Recorded information below:

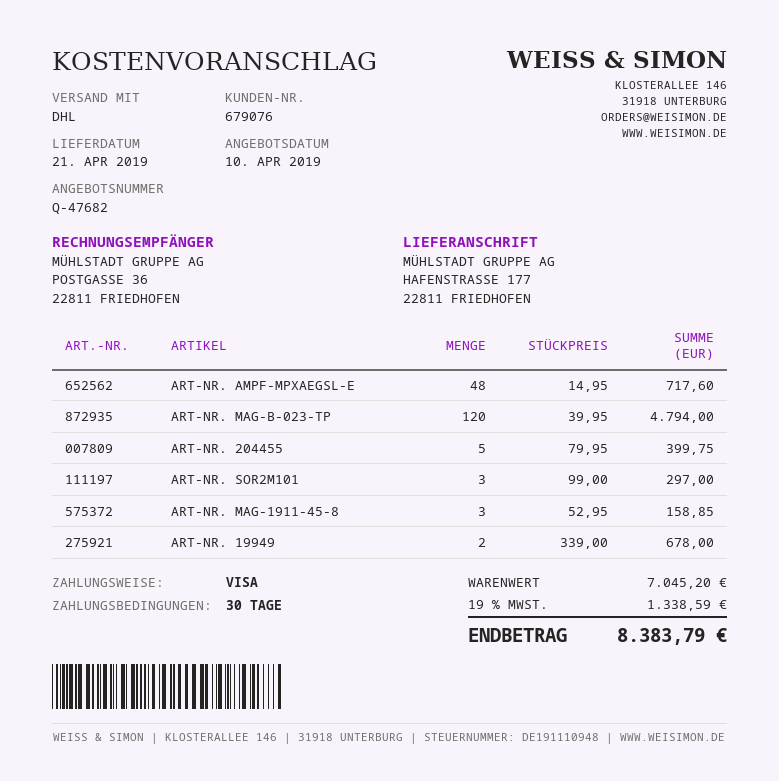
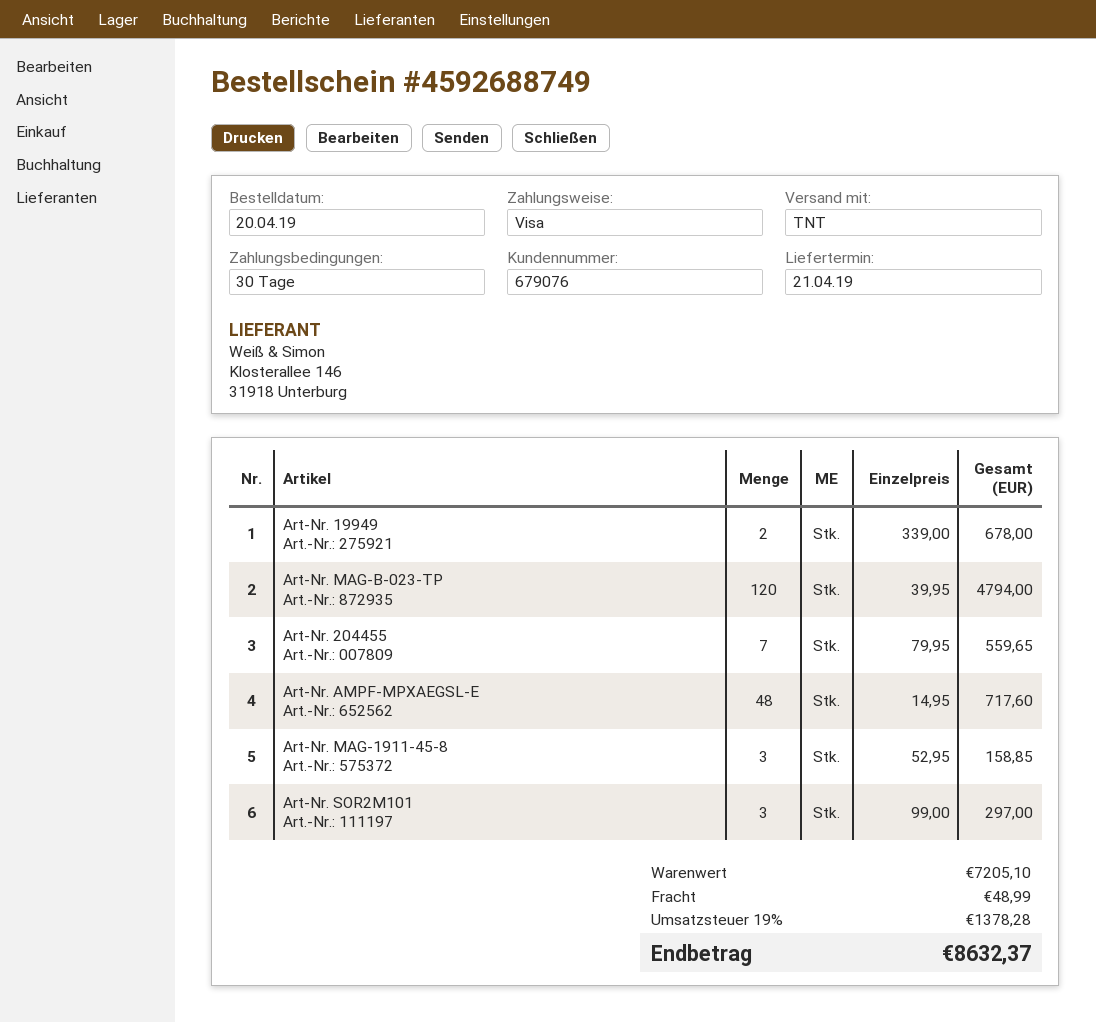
shipping method: DHL -> TNT
ART-NR. 204455: 5 x 79.95 = 399.75 -> 7 x 79.95 = 559.65
subtotal: 7045.20 -> 7205.10
shipping: none -> 48.99
tax: 19% = 1338.59 -> 19% = 1378.28
total: 8383.79 -> 8632.37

End of Recorded information.

Exercise requirements - Could the lines above be copied out exactly, with no image carried over?

Exercise solution -
shipping method: DHL -> TNT
ART-NR. 204455: 5 x 79.95 = 399.75 -> 7 x 79.95 = 559.65
subtotal: 7045.20 -> 7205.10
shipping: none -> 48.99
tax: 19% = 1338.59 -> 19% = 1378.28
total: 8383.79 -> 8632.37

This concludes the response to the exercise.